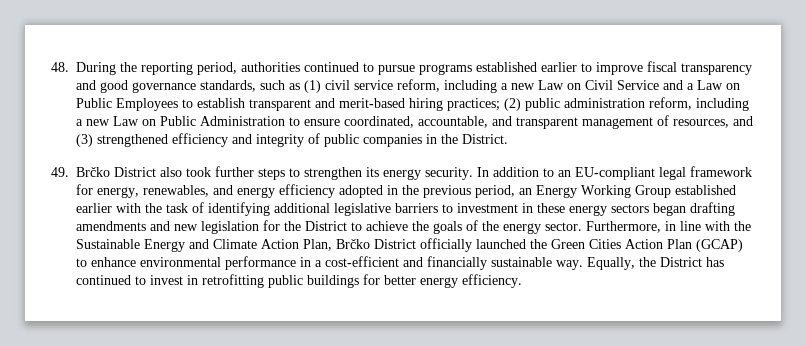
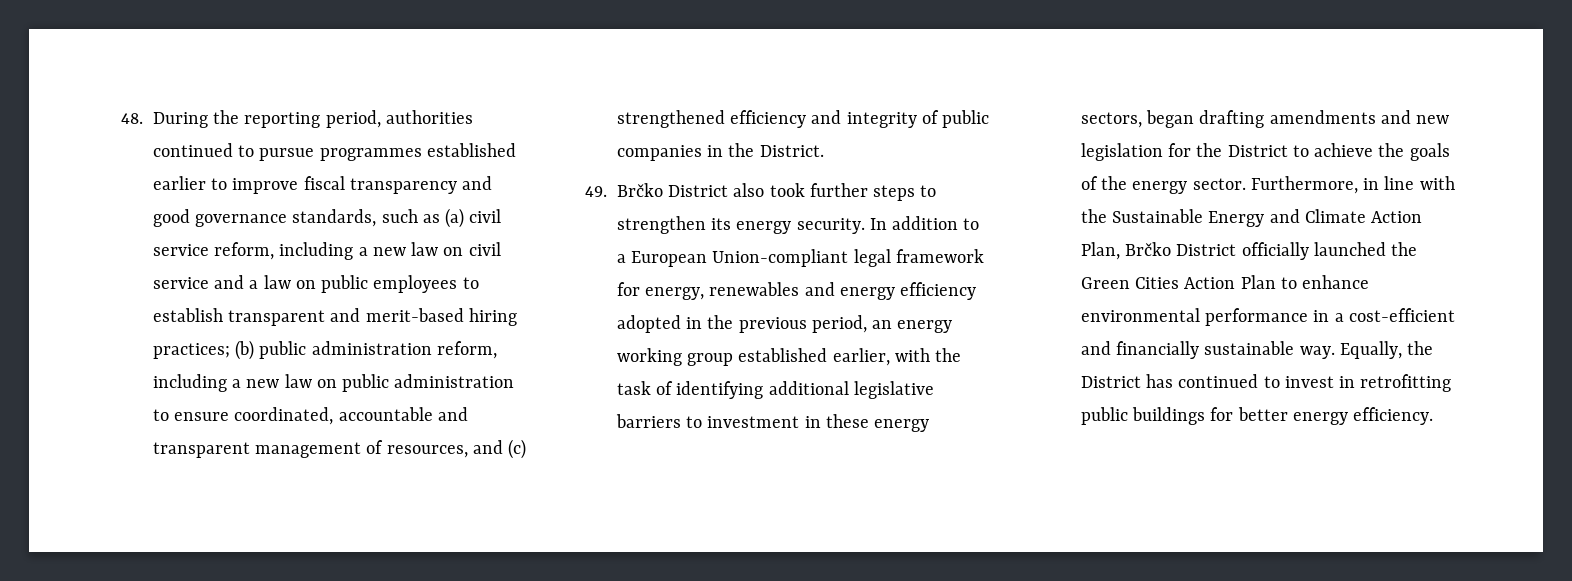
- 48. During the reporting period, authorities continued to pursue programs established earlier to improve fiscal transparency and good governance standards, such as (1) civil service reform, including a new Law on Civil Service and a Law on Public Employees to establish transparent and merit-based hiring practices; (2) public administration reform, including a new Law on Public Administration to ensure coordinated, accountable, and transparent management of resources, and (3) strengthened efficiency and integrity of public companies in the District.
+ 48. During the reporting period, authorities continued to pursue programmes established earlier to improve fiscal transparency and good governance standards, such as (a) civil service reform, including a new law on civil service and a law on public employees to establish transparent and merit-based hiring practices; (b) public administration reform, including a new law on public administration to ensure coordinated, accountable and transparent management of resources, and (c) strengthened efficiency and integrity of public companies in the District.
- In addition to an EU-compliant legal framework for energy, renewables, and energy efficiency adopted in the previous period, an Energy Working Group established earlier with the task of identifying additional legislative barriers to investment in these energy sectors began drafting amendments and new legislation for the District to achieve the goals of the energy sector.
+ In addition to a European Union-compliant legal framework for energy, renewables and energy efficiency adopted in the previous period, an energy working group established earlier, with the task of identifying additional legislative barriers to investment in these energy sectors, began drafting amendments and new legislation for the District to achieve the goals of the energy sector.
- Furthermore, in line with the Sustainable Energy and Climate Action Plan, Brčko District officially launched the Green Cities Action Plan (GCAP) to enhance environmental performance in a cost-efficient and financially sustainable way.
+ Furthermore, in line with the Sustainable Energy and Climate Action Plan, Brčko District officially launched the Green Cities Action Plan to enhance environmental performance in a cost-efficient and financially sustainable way.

━━━━━━━━━━━━━━━━

## What the exercise asks
Write every record out again exactly, omitting the pictures they hold.

## Written answer
- 48. During the reporting period, authorities continued to pursue programs established earlier to improve fiscal transparency and good governance standards, such as (1) civil service reform, including a new Law on Civil Service and a Law on Public Employees to establish transparent and merit-based hiring practices; (2) public administration reform, including a new Law on Public Administration to ensure coordinated, accountable, and transparent management of resources, and (3) strengthened efficiency and integrity of public companies in the District.
+ 48. During the reporting period, authorities continued to pursue programmes established earlier to improve fiscal transparency and good governance standards, such as (a) civil service reform, including a new law on civil service and a law on public employees to establish transparent and merit-based hiring practices; (b) public administration reform, including a new law on public administration to ensure coordinated, accountable and transparent management of resources, and (c) strengthened efficiency and integrity of public companies in the District.
- In addition to an EU-compliant legal framework for energy, renewables, and energy efficiency adopted in the previous period, an Energy Working Group established earlier with the task of identifying additional legislative barriers to investment in these energy sectors began drafting amendments and new legislation for the District to achieve the goals of the energy sector.
+ In addition to a European Union-compliant legal framework for energy, renewables and energy efficiency adopted in the previous period, an energy working group established earlier, with the task of identifying additional legislative barriers to investment in these energy sectors, began drafting amendments and new legislation for the District to achieve the goals of the energy sector.
- Furthermore, in line with the Sustainable Energy and Climate Action Plan, Brčko District officially launched the Green Cities Action Plan (GCAP) to enhance environmental performance in a cost-efficient and financially sustainable way.
+ Furthermore, in line with the Sustainable Energy and Climate Action Plan, Brčko District officially launched the Green Cities Action Plan to enhance environmental performance in a cost-efficient and financially sustainable way.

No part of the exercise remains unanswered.